=== AIM OF THE EXERCISE ===
Each line in the entries below that holds the string "letter" is to be listed.

=== EXTRACTED MATERIAL ===
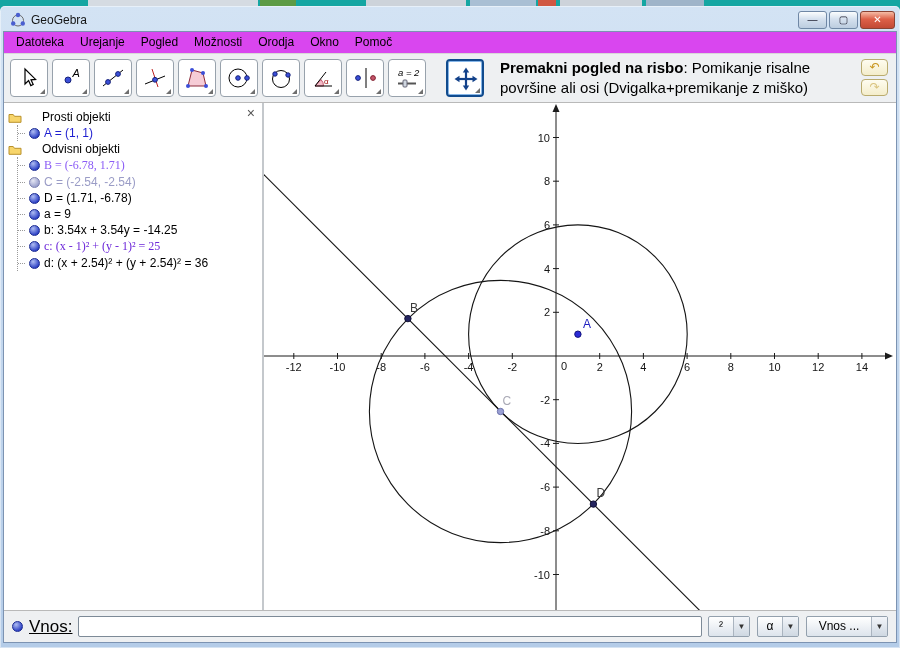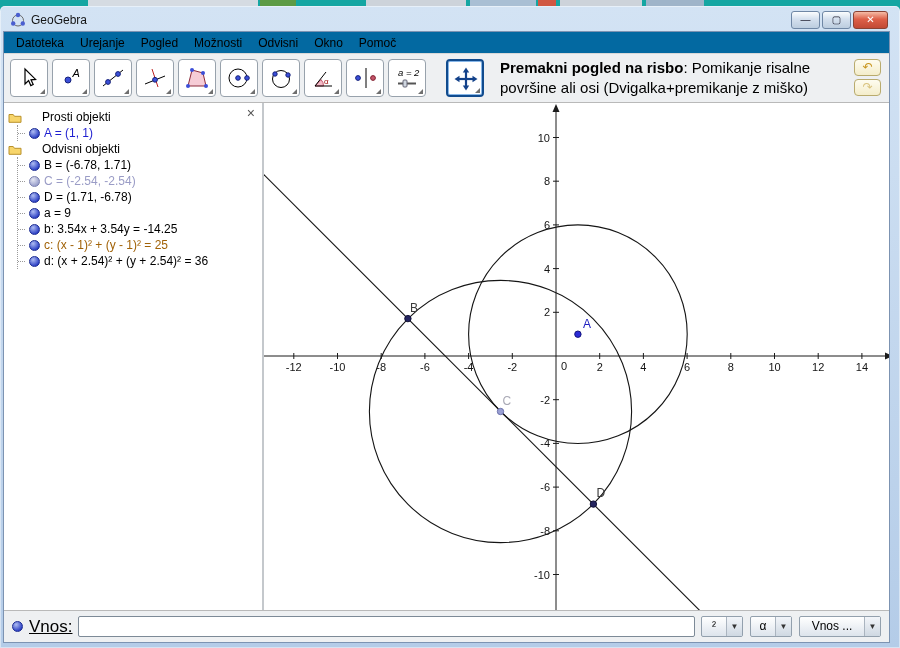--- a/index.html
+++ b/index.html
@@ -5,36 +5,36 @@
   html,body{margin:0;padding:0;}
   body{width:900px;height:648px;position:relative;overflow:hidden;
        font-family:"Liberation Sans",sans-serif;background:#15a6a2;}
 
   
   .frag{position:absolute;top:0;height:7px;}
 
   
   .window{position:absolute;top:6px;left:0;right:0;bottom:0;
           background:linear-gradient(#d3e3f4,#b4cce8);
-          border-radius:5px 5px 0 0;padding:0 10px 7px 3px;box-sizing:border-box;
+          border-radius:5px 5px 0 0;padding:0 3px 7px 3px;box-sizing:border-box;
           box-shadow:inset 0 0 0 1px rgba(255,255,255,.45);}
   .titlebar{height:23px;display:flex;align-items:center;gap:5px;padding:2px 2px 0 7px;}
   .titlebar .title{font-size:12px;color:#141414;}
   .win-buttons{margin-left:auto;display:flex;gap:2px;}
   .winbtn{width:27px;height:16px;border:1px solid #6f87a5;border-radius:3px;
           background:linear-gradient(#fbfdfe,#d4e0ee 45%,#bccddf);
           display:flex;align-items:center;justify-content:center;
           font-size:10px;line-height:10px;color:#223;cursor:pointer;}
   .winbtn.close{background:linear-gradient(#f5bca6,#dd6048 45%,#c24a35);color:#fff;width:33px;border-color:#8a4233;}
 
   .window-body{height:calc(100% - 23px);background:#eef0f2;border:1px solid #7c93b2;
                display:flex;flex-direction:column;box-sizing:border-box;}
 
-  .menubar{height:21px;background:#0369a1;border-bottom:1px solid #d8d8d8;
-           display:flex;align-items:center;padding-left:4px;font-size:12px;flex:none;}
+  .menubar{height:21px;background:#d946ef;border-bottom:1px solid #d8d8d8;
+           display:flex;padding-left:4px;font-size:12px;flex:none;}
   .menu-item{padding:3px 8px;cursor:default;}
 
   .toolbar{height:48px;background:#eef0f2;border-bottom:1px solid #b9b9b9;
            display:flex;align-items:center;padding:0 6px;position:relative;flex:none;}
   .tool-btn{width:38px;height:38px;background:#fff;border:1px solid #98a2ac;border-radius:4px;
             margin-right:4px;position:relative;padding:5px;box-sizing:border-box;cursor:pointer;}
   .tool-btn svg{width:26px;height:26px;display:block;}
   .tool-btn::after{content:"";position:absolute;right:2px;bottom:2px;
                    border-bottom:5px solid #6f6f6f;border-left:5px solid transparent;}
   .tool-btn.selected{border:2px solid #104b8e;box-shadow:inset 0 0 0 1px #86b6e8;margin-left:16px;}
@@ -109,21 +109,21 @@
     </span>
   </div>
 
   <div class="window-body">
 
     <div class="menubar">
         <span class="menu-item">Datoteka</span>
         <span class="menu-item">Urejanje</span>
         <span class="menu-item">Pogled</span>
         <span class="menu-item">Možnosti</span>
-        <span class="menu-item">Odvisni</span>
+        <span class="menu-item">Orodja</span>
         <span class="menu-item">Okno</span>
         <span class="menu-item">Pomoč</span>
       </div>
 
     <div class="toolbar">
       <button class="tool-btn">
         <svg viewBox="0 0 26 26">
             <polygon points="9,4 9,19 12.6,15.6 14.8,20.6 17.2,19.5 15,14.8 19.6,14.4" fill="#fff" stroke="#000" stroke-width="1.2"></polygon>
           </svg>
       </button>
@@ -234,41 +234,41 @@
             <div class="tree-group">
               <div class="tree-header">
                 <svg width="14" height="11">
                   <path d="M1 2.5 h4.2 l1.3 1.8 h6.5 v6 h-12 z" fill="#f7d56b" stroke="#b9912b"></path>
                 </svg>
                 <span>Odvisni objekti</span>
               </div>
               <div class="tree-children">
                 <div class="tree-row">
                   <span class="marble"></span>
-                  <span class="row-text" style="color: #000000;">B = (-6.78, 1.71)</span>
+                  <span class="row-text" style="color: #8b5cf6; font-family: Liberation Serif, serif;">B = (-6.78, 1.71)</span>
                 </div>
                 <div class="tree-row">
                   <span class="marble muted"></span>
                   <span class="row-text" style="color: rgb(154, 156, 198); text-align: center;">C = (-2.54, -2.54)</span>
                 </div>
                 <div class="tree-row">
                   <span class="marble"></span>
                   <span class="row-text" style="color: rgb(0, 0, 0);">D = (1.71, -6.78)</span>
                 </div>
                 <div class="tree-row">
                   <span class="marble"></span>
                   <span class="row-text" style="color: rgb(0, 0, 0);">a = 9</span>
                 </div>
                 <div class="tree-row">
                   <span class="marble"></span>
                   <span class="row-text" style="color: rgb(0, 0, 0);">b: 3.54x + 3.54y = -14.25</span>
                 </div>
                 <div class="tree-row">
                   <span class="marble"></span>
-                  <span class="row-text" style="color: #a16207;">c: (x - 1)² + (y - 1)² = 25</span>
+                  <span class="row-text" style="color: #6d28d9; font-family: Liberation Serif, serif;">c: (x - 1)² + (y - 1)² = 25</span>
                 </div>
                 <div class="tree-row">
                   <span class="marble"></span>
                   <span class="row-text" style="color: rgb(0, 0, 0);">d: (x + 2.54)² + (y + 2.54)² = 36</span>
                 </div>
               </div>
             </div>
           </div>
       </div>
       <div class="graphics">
---
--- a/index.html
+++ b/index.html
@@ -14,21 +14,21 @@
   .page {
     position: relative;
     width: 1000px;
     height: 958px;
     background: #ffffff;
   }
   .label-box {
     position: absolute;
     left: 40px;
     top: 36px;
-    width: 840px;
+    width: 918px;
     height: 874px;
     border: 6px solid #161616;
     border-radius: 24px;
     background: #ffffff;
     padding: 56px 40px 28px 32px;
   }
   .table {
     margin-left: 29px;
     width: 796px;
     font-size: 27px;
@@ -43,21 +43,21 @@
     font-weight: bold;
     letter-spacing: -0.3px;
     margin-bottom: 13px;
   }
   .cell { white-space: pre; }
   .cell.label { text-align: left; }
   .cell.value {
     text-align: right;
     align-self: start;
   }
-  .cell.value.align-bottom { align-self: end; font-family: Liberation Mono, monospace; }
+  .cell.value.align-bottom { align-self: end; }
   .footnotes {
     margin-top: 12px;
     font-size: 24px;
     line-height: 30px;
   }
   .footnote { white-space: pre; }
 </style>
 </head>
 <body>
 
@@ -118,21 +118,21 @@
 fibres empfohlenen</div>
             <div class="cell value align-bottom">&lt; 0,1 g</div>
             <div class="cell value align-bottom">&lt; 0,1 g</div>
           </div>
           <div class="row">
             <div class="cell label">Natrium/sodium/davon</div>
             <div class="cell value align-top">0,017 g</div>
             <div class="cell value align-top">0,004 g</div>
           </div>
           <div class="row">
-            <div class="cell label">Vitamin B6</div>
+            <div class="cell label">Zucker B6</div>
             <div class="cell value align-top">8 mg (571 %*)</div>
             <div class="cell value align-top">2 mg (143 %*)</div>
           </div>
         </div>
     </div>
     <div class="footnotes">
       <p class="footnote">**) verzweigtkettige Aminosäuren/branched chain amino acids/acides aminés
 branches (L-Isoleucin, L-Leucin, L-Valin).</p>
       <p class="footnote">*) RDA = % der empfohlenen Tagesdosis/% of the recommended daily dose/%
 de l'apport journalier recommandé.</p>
---
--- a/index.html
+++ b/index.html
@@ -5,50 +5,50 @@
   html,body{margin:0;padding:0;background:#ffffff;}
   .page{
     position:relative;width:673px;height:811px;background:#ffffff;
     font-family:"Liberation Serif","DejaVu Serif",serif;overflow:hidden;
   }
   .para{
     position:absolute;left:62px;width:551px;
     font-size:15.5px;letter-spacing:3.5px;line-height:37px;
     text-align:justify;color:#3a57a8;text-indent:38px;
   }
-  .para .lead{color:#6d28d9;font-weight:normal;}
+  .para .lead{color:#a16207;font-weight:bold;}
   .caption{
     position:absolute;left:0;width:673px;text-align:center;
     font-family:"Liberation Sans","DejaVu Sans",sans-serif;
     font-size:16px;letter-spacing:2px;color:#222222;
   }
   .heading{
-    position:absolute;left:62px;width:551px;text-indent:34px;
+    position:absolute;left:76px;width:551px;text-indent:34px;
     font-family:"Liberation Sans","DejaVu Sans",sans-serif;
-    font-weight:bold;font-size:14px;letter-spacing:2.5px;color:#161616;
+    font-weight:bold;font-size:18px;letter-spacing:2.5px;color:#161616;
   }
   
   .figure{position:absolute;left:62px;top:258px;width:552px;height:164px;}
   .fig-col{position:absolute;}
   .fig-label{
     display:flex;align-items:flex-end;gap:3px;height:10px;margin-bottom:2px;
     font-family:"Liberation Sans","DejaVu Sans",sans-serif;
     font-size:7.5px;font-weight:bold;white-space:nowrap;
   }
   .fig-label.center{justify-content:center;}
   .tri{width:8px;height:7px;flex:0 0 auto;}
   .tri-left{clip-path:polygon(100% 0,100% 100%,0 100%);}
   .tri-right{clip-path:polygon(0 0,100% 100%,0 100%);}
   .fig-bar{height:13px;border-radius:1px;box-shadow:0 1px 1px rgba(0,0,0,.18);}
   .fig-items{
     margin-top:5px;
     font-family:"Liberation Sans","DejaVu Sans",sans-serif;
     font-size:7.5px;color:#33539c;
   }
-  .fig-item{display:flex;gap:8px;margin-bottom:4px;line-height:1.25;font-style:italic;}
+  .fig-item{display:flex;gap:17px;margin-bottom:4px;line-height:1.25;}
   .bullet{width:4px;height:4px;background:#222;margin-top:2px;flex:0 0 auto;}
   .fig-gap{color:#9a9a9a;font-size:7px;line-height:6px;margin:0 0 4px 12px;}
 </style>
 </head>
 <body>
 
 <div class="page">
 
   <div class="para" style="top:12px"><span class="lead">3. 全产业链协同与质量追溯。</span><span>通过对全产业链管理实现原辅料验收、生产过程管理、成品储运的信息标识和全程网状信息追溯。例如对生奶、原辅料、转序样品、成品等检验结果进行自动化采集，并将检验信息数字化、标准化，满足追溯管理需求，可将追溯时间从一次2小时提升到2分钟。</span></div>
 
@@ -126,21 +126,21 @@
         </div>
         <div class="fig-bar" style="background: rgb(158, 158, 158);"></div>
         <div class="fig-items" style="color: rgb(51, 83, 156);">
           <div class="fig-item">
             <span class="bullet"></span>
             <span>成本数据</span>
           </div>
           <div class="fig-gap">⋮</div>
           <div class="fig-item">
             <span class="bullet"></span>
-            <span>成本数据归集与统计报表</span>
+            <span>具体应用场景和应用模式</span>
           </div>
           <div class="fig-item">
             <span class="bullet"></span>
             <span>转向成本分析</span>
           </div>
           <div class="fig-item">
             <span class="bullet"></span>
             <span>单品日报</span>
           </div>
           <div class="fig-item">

=== ANSWER BOX ===
     letter-spacing: -0.3px;
     font-size:15.5px;letter-spacing:3.5px;line-height:37px;
     font-size:16px;letter-spacing:2px;color:#222222;
-    font-weight:bold;font-size:14px;letter-spacing:2.5px;color:#161616;
+    font-weight:bold;font-size:18px;letter-spacing:2.5px;color:#161616;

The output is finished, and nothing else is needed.